- [SUPPLIED MATERIAL]:
§ §

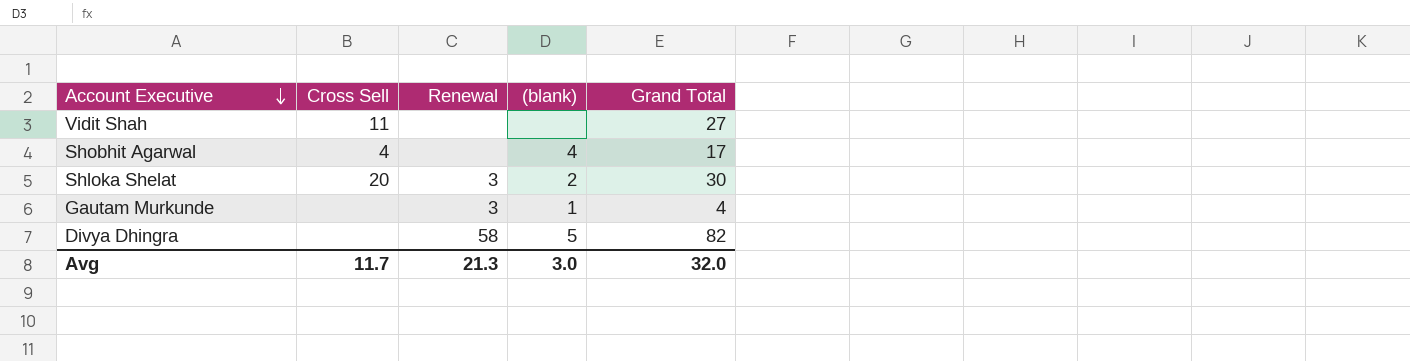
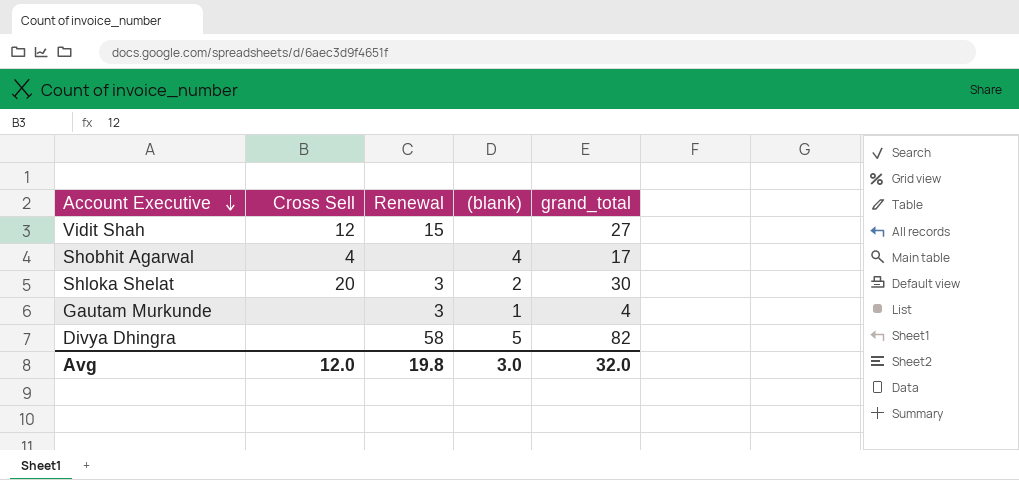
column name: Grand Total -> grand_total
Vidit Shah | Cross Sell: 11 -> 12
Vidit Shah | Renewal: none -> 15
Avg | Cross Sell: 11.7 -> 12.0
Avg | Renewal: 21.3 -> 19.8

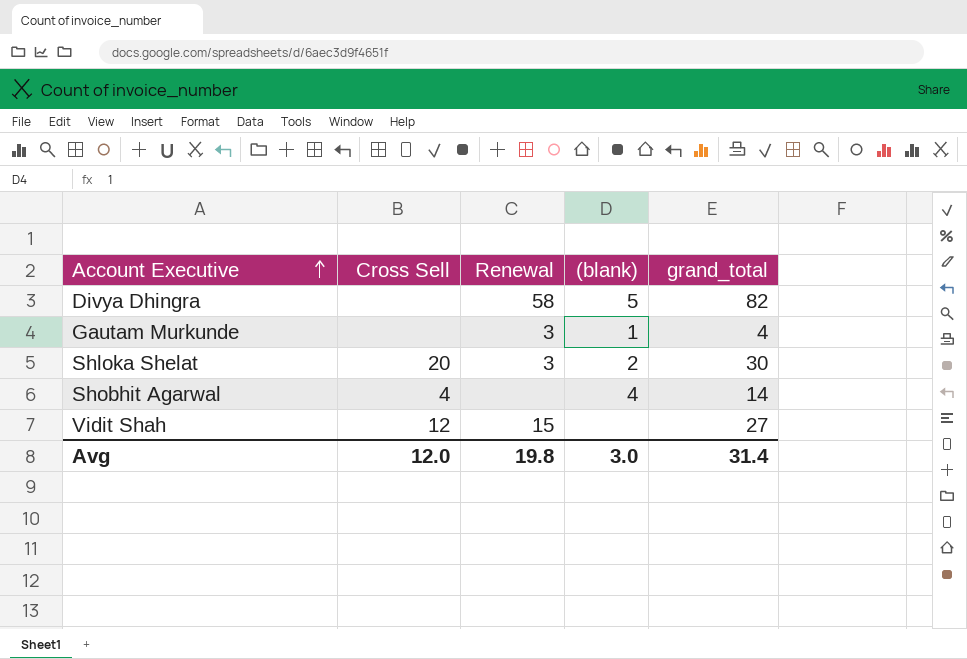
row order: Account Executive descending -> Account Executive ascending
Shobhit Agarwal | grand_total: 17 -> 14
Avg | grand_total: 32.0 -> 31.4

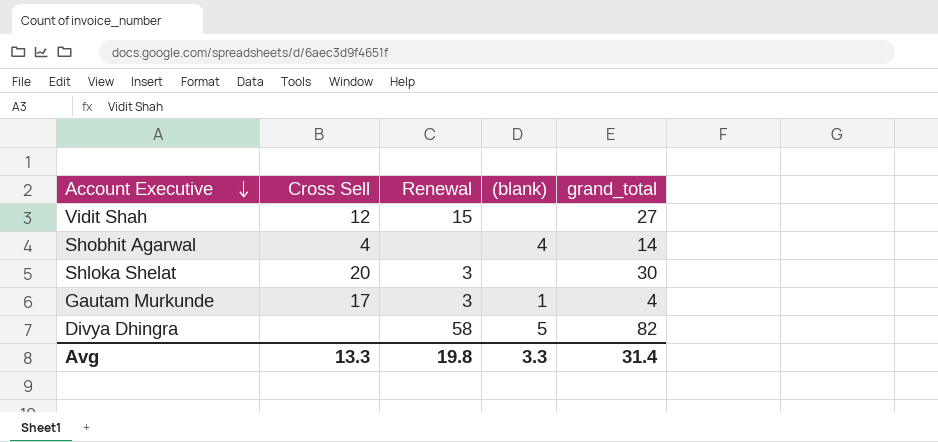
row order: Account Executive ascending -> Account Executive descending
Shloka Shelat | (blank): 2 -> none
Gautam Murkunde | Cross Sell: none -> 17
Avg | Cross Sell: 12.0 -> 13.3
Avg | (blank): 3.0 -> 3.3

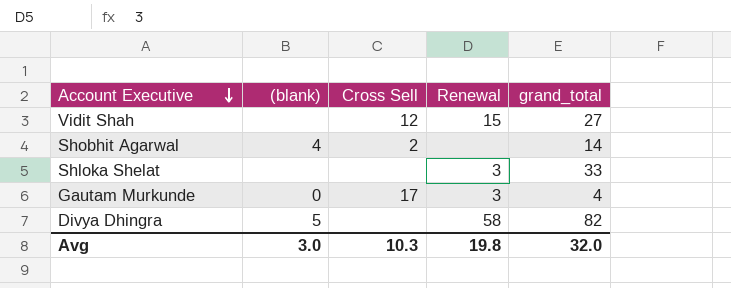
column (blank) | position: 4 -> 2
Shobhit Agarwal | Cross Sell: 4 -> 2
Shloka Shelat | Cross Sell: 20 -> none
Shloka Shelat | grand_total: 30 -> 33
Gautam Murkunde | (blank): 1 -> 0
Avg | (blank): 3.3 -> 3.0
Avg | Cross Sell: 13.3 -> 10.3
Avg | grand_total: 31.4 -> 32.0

§ §

- [ACTION ITEM]: Take every line from the listing above that includes the word "Shelat" and copy it.

- [OUTPUT]:
Shloka Shelat | (blank): 2 -> none
Shloka Shelat | Cross Sell: 20 -> none
Shloka Shelat | grand_total: 30 -> 33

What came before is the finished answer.